--- Data supplied Enclosed Below ---
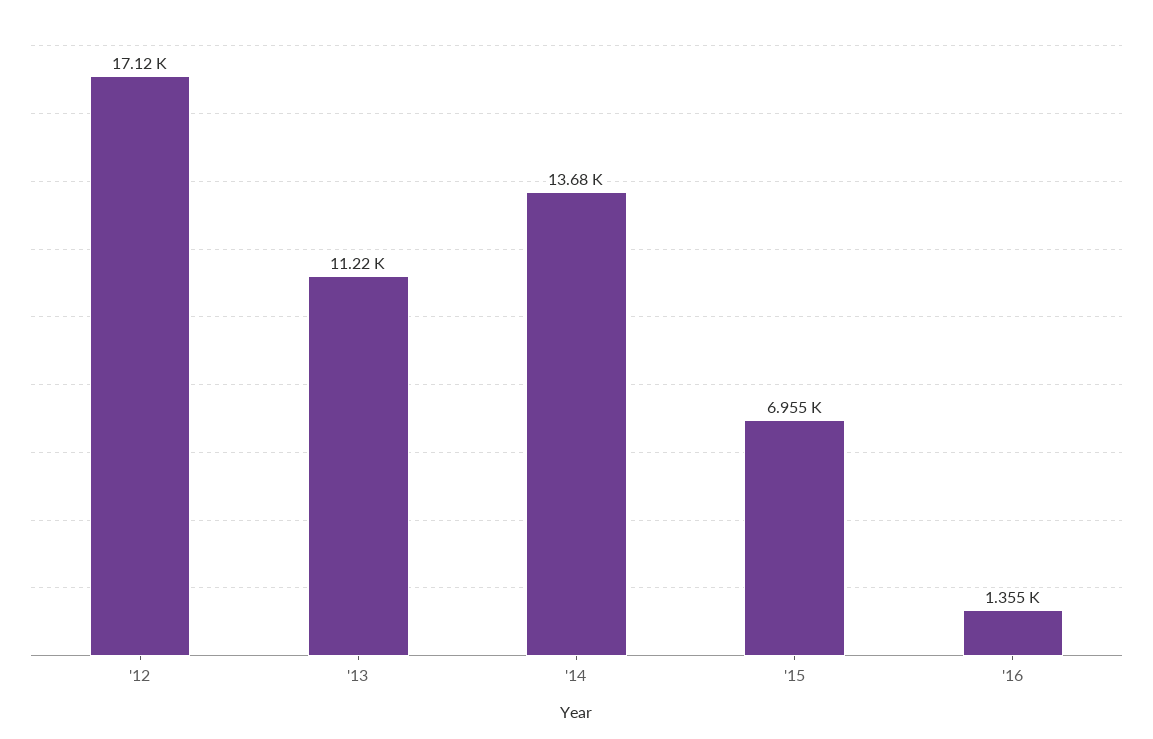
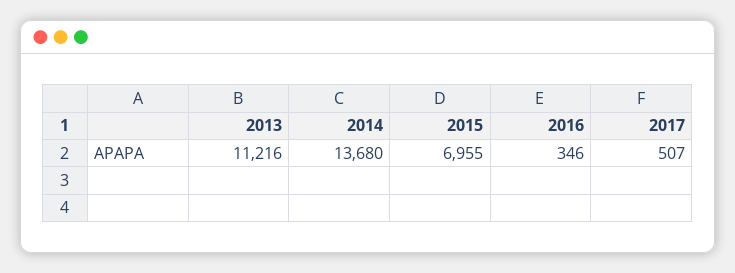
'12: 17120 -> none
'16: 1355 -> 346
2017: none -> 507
--- End of Enclosed Data supplied ---
--- Data supplied Enclosed Below ---
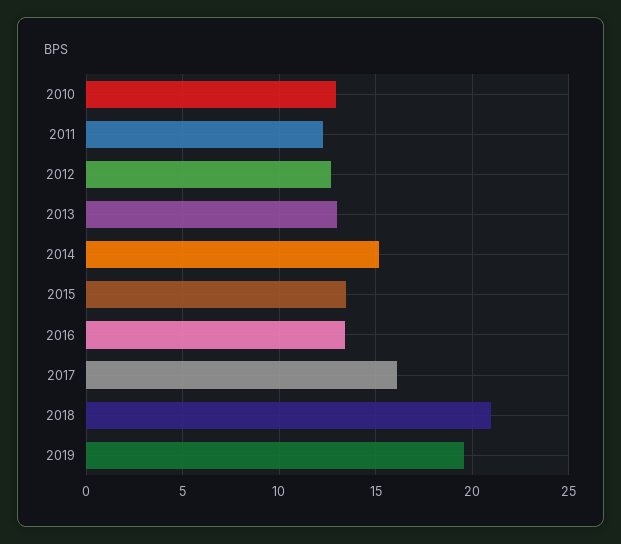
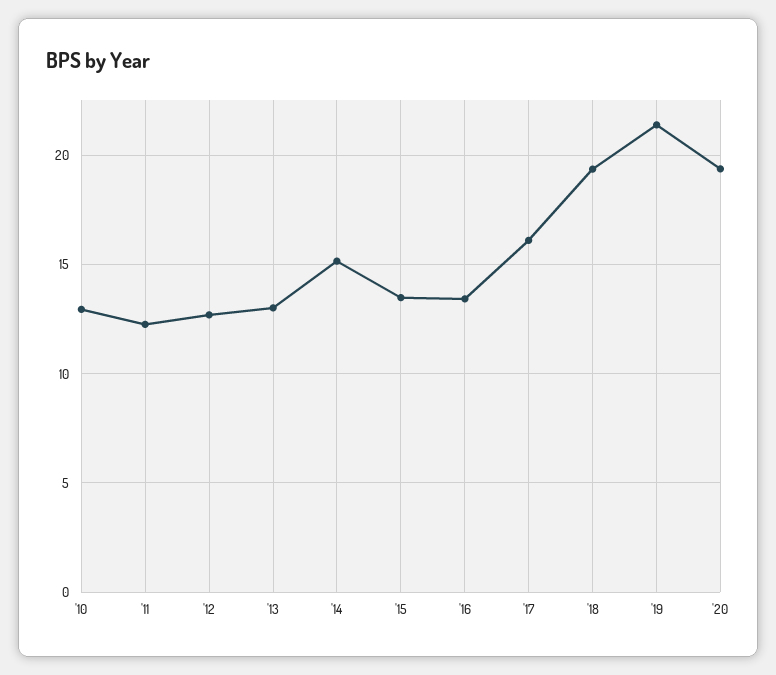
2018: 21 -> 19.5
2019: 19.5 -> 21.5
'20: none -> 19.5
--- End of Enclosed Data supplied ---
--- Data supplied Enclosed Below ---
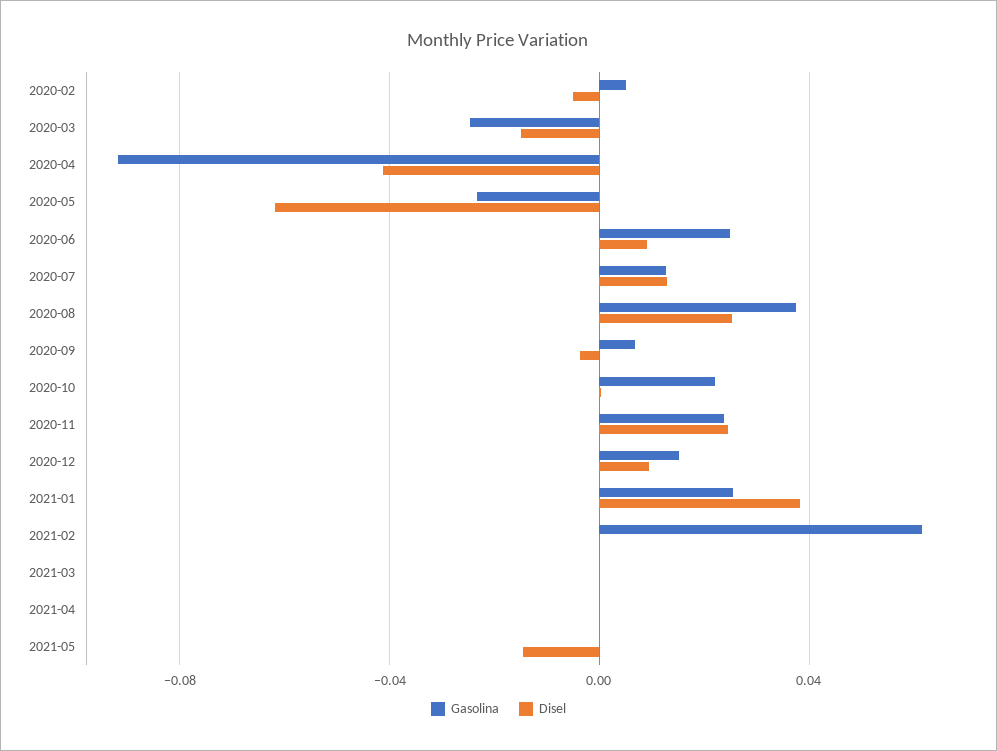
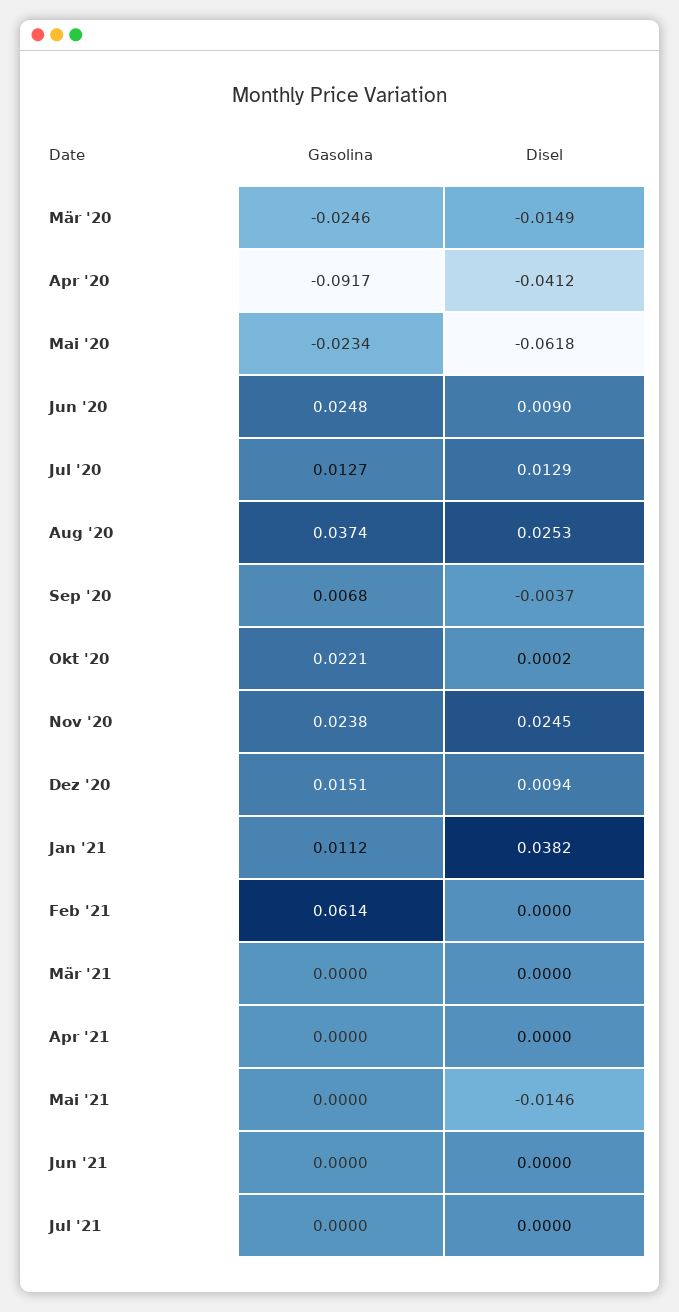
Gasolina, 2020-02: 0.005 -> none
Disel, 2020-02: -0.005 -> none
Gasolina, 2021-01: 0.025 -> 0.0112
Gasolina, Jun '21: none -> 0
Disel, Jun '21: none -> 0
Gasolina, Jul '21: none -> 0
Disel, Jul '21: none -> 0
--- End of Enclosed Data supplied ---
Problem statement: Look above for the line holding "Gasolina, Jun '21: none -> 0" and the line holding "Disel, Jul '21: none -> 0", then output exactly those two lines and every line between them, nothing more.

Reply:
Gasolina, Jun '21: none -> 0
Disel, Jun '21: none -> 0
Gasolina, Jul '21: none -> 0
Disel, Jul '21: none -> 0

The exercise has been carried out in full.